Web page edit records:
=== Begin Enclosure ===

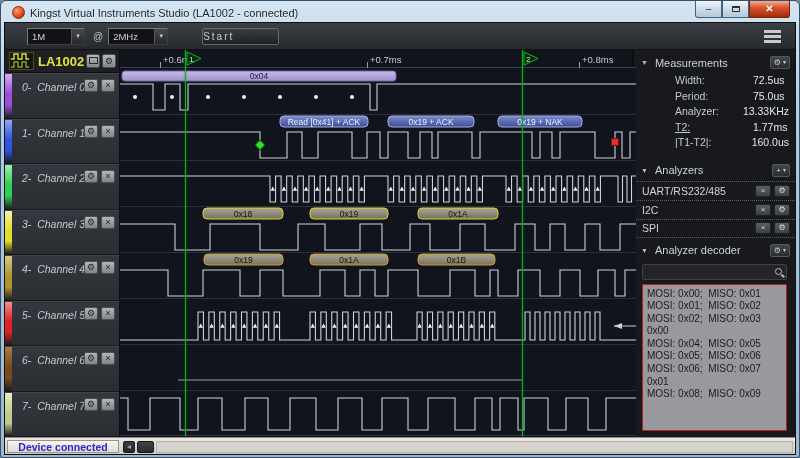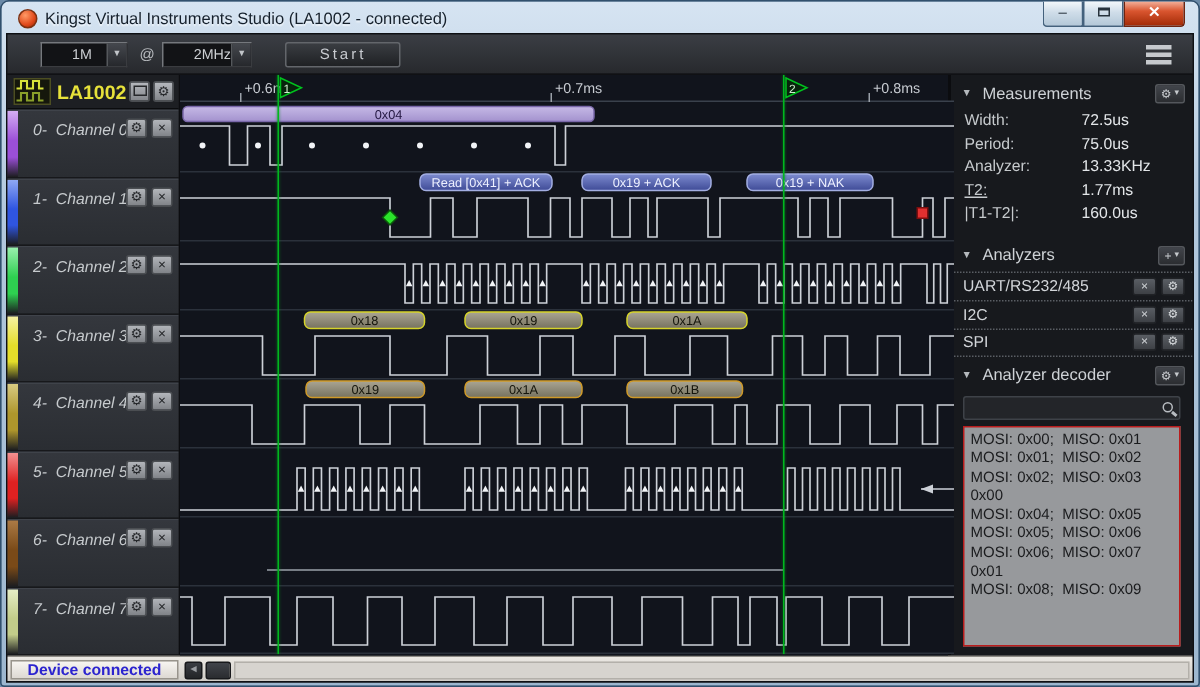--- a/index.html
+++ b/index.html
@@ -20,26 +20,26 @@
   .winbtn.close { width:41px; border-radius:0 0 3px 0; color:#fff;
             background:linear-gradient(#f2b09a,#d9552f 40%,#a32b07); border-color:#6e2410; font-weight:bold; }
   .maxglyph { display:inline-block; width:8px; height:6px; border:1px solid #27323c; border-top-width:2px; }
 
   .content { height:433px; background:#17181c; border:1px solid #0e1014; display:flex; flex-direction:column; }
 
   
   .toolbar { height:27px; flex:0 0 27px; background:linear-gradient(#3b3e44,#27292d); border-bottom:1px solid #101114;
              display:flex; align-items:center; padding-left:22px; position:relative; }
   .combo { width:58px; height:17px; background:#121316; border:1px solid; border-color:#75787d #3a3c40 #3a3c40 #75787d; display:flex; }
-  .combo .val { flex:1; font-size:9.5px; color:#cccfd3; padding:2px 0 0 20px; overflow:hidden; white-space:nowrap; }
+  .combo .val { flex:1; font-size:9.5px; color:#cccfd3; padding:2px 0 0 4px; overflow:hidden; white-space:nowrap; }
   .combo .drop { width:13px; background:linear-gradient(#45484e,#26282c); border-left:1px solid #55585c;
                  color:#c2c5c9; font-size:6px; text-align:center; line-height:15px; }
   .at { color:#b9bcc0; font-size:10px; margin:0 5px 0 8px; }
-  .startbtn { width:77px; height:17px; margin-left:22px; background:linear-gradient(#3a3d42,#1f2124);
-              border:1px solid #63666b; border-radius:2px; color:#c8cbd0; font-size:10px; letter-spacing:2px; text-align:center; line-height:15px; }
+  .startbtn { width:77px; height:17px; margin-left:34px; background:linear-gradient(#3a3d42,#1f2124);
+              border:1px solid #63666b; border-radius:2px; color:#c8cbd0; font-size:10px; letter-spacing:2px; text-align:left; line-height:15px; }
   .hamburger { position:absolute; right:14px; top:7px; width:17px; }
   .hamburger div { height:2.5px; background:#c6c9cd; margin-bottom:2.5px; }
 
   .main { flex:1; display:flex; min-height:0; }
 
   
   .sidebar { width:115px; flex:0 0 115px; background:#202227; display:flex; flex-direction:column; border-right:1px solid #0c0d10; }
   .sb-head { height:23px; flex:0 0 23px; display:flex; align-items:center; background:#1d1f23; border-bottom:1px solid #0b0c0e; padding:0 3px 0 4px; }
   .logo { width:25px; height:18px; background:#15170c; border:1px solid #4c4e22; margin-right:4px; }
   .devname { color:#e7e23a; font-weight:bold; font-size:13px; flex:1; }
@@ -67,21 +67,21 @@
   
   .rpanel { width:163px; flex:0 0 163px; border-left:2px solid #0b0c0f; background:#17191d; display:flex; flex-direction:column; font-size:10.5px; overflow:hidden; }
   .sec-head { display:flex; align-items:center; padding:6px 5px 4px 7px; color:#ced2d6; font-size:11px; }
   .sec-head .tri { font-size:7px; color:#b5b9bd; margin-right:7px; }
   .sec-head .sp { flex:1; }
   .chip { height:13px; padding:0 3px; background:linear-gradient(#42454b,#2b2d31); border:1px solid #54575c; border-radius:2px;
           color:#c6c9cd; font-size:8px; line-height:11px; display:flex; align-items:center; }
   .chip .cv { font-size:6px; margin-left:2px; }
   .meas-rows { padding:1px 6px 6px 9px; }
   .meas-row { display:flex; height:15.5px; color:#c6cacd; }
-  .meas-row .ml { width:78px; }
+  .meas-row .ml { width:78px;margin-left:32px; }
   .meas-row .ml.u { text-decoration:underline; }
   .meas-row .mv { color:#e3e6e9; }
   .an-item { display:flex; align-items:center; height:19px; border-top:1px dotted #5a5e64; padding:0 5px 0 8px; color:#d2d5d9; }
   .an-item:last-of-type { border-bottom:1px dotted #5a5e64; }
   .an-item .sp { flex:1; }
   .mini { width:16px; height:12px; margin-left:3px; background:linear-gradient(#5a5e64,#3d4045); border:1px solid #202226; border-radius:2px;
           color:#d5d8db; font-size:8px; line-height:10px; text-align:center; }
   .searchbox { margin:3px 8px 4px 8px; height:16px; background:#232529; border:1px solid #3e4248; border-radius:2px; position:relative; }
   .searchbox input { width:100%; height:100%; background:transparent; border:none; outline:none; color:#d0d3d6; font-size:10px; padding:0 18px 0 4px; }
   .mag { position:absolute; right:4px; top:3px; width:7px; height:7px; border:1.5px solid #b8bcc1; border-radius:50%; }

=== End Enclosure ===

**Required action:**
Look through the entries above and list every line containing "chip".

**Result of this exercise:**
   .chip { height:13px; padding:0 3px; background:linear-gradient(#42454b,#2b2d31); border:1px solid #54575c; border-radius:2px;
   .chip .cv { font-size:6px; margin-left:2px; }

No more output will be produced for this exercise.